> [Problem requirements]: Find the line containing "on the device." in the records below. Copy exactly that line and each one after it, ending at the line containing "- HOA signal", and nothing more.

> [Records provided]:
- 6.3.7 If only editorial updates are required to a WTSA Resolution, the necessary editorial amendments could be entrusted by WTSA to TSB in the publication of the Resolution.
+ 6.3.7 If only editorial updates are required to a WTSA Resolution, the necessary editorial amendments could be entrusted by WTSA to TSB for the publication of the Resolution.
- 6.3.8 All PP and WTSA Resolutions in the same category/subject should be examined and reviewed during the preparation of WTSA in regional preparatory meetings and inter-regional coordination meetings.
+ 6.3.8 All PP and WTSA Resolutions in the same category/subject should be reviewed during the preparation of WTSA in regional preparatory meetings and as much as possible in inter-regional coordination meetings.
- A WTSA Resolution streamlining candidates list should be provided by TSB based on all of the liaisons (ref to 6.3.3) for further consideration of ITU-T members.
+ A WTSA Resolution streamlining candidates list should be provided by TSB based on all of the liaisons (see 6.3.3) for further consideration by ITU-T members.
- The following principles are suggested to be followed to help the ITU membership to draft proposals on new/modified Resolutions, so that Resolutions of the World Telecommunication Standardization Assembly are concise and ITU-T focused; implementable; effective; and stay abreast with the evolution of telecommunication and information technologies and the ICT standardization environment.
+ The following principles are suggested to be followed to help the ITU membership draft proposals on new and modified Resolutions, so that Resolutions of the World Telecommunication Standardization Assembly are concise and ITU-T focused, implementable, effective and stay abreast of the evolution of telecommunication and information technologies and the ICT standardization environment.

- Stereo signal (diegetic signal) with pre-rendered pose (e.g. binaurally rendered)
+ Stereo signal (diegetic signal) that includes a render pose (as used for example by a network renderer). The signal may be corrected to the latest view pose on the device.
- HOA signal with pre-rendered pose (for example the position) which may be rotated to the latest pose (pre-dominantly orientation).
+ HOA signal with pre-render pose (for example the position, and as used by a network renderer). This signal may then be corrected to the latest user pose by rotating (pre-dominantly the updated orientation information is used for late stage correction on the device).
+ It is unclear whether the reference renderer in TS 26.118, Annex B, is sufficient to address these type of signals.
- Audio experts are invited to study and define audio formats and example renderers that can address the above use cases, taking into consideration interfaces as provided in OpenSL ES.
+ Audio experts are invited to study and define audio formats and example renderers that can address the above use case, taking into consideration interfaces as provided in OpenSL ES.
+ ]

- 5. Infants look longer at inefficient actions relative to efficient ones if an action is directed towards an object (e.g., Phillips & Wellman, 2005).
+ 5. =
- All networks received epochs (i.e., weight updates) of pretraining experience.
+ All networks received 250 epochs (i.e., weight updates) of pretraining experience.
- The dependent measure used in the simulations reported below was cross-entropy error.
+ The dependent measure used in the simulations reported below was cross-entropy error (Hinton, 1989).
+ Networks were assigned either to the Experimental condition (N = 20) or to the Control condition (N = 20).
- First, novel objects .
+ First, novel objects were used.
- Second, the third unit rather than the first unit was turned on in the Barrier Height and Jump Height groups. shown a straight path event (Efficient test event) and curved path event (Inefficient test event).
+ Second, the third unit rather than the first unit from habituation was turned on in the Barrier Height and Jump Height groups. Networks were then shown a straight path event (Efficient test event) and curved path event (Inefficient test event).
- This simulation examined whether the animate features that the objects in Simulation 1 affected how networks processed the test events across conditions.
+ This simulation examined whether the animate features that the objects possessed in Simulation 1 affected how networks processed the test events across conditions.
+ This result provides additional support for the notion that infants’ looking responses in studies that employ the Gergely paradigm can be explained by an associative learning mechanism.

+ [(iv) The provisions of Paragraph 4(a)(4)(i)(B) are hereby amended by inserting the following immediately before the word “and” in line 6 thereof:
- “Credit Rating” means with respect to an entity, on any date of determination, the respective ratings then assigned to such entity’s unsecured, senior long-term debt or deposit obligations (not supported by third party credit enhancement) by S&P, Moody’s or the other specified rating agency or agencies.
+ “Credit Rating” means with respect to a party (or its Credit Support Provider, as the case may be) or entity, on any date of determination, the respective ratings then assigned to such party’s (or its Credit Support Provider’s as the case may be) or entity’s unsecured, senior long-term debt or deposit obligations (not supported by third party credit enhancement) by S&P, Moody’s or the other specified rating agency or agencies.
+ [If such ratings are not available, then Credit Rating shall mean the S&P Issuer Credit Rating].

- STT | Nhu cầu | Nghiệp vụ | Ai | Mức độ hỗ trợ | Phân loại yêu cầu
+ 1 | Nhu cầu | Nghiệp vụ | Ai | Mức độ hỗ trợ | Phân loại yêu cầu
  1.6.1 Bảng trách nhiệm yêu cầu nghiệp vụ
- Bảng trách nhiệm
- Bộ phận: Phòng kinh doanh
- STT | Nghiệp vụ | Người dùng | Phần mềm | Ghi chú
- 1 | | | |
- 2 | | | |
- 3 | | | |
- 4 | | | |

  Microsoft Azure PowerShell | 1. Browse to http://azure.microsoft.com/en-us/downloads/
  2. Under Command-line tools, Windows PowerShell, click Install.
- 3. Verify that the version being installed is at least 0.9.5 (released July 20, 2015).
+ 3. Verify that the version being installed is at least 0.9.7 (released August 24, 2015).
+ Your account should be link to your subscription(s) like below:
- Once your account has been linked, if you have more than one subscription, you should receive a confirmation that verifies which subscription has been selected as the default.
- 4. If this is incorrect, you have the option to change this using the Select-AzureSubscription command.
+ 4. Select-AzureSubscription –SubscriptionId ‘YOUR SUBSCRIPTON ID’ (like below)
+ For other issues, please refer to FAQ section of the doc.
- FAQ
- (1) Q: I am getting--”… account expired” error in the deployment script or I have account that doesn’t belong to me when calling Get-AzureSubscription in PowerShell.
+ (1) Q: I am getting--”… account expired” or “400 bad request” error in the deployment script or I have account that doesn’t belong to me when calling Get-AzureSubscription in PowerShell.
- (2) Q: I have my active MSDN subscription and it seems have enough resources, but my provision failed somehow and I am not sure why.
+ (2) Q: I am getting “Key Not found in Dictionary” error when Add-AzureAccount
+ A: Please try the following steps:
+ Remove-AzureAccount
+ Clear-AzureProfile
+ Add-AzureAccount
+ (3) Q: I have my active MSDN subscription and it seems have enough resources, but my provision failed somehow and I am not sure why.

> [Exercise answer]:
+ Stereo signal (diegetic signal) that includes a render pose (as used for example by a network renderer). The signal may be corrected to the latest view pose on the device.
- HOA signal with pre-rendered pose (for example the position) which may be rotated to the latest pose (pre-dominantly orientation).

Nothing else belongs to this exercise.